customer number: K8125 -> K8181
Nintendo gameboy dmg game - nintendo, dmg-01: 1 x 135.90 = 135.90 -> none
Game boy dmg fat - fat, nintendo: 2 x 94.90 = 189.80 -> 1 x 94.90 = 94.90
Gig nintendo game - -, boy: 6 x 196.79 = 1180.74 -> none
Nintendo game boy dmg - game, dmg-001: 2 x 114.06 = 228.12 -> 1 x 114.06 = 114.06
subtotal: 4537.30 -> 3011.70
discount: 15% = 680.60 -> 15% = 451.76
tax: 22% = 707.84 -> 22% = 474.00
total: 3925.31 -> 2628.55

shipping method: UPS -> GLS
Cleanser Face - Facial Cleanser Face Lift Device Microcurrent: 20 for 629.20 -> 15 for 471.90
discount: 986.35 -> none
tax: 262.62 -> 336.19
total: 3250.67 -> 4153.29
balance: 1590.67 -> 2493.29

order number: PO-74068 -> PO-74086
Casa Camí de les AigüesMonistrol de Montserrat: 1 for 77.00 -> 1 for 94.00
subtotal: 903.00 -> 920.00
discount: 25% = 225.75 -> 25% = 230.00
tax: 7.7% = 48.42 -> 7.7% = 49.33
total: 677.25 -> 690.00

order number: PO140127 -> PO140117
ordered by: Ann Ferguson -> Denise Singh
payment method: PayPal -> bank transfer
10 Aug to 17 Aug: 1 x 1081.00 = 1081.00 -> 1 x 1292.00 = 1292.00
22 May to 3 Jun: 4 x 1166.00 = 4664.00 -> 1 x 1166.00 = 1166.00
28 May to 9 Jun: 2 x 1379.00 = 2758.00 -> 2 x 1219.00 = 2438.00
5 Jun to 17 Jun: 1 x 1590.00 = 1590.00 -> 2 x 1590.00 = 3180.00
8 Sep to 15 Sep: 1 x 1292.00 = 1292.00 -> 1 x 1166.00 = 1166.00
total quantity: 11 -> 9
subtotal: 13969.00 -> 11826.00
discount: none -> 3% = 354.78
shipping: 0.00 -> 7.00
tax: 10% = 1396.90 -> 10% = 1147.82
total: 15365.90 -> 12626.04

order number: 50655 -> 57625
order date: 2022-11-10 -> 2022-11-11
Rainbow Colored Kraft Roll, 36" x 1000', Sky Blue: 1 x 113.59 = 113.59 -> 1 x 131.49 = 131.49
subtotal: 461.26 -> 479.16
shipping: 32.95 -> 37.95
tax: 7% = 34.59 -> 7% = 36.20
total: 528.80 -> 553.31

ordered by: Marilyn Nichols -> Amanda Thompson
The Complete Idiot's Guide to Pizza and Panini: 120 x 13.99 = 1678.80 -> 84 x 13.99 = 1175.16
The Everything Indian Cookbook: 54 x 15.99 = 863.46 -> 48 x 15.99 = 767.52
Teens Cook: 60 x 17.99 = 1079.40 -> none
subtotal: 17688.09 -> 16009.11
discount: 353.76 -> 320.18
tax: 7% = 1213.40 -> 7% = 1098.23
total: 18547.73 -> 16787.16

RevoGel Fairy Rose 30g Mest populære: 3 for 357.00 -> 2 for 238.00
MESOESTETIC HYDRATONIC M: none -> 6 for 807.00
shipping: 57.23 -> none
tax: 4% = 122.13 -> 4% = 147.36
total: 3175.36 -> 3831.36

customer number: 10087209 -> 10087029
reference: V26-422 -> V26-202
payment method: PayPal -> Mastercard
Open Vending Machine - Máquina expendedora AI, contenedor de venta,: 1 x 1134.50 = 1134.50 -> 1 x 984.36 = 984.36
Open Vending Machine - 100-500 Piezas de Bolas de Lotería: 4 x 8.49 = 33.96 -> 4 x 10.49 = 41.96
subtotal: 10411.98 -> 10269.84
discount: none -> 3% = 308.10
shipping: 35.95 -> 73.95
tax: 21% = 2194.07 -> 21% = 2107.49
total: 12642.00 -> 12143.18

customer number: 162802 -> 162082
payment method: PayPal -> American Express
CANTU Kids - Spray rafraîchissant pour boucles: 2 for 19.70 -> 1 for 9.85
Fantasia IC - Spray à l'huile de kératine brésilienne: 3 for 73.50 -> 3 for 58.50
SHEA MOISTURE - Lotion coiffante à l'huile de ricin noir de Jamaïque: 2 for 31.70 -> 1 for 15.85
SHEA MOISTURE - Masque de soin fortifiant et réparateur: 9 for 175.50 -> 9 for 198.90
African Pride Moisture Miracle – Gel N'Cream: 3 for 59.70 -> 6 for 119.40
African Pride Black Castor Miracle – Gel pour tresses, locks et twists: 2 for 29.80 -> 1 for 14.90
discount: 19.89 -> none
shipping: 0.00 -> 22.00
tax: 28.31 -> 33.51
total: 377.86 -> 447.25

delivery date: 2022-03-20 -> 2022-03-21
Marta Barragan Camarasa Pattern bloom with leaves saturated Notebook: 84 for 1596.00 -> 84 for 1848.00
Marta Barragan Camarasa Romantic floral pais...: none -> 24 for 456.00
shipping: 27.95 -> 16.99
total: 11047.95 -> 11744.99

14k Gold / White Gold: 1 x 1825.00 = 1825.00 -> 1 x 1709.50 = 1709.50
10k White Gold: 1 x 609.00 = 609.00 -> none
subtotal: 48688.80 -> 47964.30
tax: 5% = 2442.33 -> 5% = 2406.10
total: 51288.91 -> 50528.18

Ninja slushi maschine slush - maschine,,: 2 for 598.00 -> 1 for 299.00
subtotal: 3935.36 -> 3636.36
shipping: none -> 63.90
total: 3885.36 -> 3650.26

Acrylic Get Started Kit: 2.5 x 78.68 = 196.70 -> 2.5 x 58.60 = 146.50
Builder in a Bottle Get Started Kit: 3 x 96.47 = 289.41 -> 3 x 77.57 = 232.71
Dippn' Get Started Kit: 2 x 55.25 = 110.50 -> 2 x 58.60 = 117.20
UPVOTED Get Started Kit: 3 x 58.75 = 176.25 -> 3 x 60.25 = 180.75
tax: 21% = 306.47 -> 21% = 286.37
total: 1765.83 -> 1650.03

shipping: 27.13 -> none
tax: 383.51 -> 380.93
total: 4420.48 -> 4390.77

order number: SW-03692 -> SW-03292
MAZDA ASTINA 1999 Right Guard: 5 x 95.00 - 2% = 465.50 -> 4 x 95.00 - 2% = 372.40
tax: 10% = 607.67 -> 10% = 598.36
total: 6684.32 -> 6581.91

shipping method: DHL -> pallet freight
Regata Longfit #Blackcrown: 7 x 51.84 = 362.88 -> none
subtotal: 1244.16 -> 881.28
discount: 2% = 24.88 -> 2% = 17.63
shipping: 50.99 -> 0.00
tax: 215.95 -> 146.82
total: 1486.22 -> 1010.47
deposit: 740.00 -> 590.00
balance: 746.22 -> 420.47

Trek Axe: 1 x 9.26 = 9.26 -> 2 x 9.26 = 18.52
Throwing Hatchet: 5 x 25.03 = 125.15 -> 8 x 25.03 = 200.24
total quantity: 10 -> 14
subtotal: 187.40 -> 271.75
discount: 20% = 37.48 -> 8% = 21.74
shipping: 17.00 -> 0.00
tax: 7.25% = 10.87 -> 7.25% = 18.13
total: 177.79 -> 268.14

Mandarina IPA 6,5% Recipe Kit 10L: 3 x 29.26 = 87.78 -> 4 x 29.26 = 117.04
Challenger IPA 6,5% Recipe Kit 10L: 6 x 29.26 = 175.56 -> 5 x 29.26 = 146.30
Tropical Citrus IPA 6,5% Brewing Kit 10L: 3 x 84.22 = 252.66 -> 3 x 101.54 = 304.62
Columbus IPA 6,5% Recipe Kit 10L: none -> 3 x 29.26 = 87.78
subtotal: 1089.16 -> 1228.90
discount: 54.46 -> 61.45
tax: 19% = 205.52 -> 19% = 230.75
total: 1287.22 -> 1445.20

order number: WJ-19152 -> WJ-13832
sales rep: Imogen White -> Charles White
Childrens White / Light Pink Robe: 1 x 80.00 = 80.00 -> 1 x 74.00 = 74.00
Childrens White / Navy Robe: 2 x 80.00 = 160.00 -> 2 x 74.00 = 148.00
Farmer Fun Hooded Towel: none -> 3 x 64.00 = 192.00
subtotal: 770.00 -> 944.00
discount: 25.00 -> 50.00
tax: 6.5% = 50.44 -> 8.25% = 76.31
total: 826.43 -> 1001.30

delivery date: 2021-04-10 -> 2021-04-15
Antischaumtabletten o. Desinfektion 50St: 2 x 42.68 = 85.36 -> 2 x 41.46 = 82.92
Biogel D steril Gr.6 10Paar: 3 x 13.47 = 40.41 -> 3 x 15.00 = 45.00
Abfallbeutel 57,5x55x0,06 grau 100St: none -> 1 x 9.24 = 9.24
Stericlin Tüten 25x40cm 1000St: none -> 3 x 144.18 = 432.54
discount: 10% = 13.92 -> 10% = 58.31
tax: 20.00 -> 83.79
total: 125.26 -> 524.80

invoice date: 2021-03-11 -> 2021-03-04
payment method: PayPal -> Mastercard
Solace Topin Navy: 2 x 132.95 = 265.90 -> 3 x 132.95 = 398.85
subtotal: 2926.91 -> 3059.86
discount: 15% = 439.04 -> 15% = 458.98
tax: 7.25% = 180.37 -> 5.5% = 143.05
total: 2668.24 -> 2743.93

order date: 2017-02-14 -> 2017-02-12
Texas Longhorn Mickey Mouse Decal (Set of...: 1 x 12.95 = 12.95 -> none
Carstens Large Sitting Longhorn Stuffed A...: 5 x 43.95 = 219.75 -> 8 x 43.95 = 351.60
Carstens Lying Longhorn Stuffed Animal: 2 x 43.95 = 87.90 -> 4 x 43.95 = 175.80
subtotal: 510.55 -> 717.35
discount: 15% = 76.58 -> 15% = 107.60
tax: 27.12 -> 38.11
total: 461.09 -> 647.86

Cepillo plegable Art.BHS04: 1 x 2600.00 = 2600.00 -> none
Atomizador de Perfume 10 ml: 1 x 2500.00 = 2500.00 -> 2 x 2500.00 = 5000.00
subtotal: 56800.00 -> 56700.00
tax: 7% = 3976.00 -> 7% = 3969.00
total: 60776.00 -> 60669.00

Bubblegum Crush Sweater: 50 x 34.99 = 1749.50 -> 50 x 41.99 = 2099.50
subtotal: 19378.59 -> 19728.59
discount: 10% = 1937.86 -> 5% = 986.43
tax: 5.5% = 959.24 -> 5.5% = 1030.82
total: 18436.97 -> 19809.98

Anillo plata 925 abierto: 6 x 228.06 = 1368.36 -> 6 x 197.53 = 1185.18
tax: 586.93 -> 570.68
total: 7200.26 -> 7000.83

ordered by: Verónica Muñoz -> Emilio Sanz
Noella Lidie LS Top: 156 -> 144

○ ○ ○ ○ ○ ○ ○

• [What needs to be done]: Gather from the entries above all lines that include the string "Longhorn".

• [Reply to the task]:
Texas Longhorn Mickey Mouse Decal (Set of...: 1 x 12.95 = 12.95 -> none
Carstens Large Sitting Longhorn Stuffed A...: 5 x 43.95 = 219.75 -> 8 x 43.95 = 351.60
Carstens Lying Longhorn Stuffed Animal: 2 x 43.95 = 87.90 -> 4 x 43.95 = 175.80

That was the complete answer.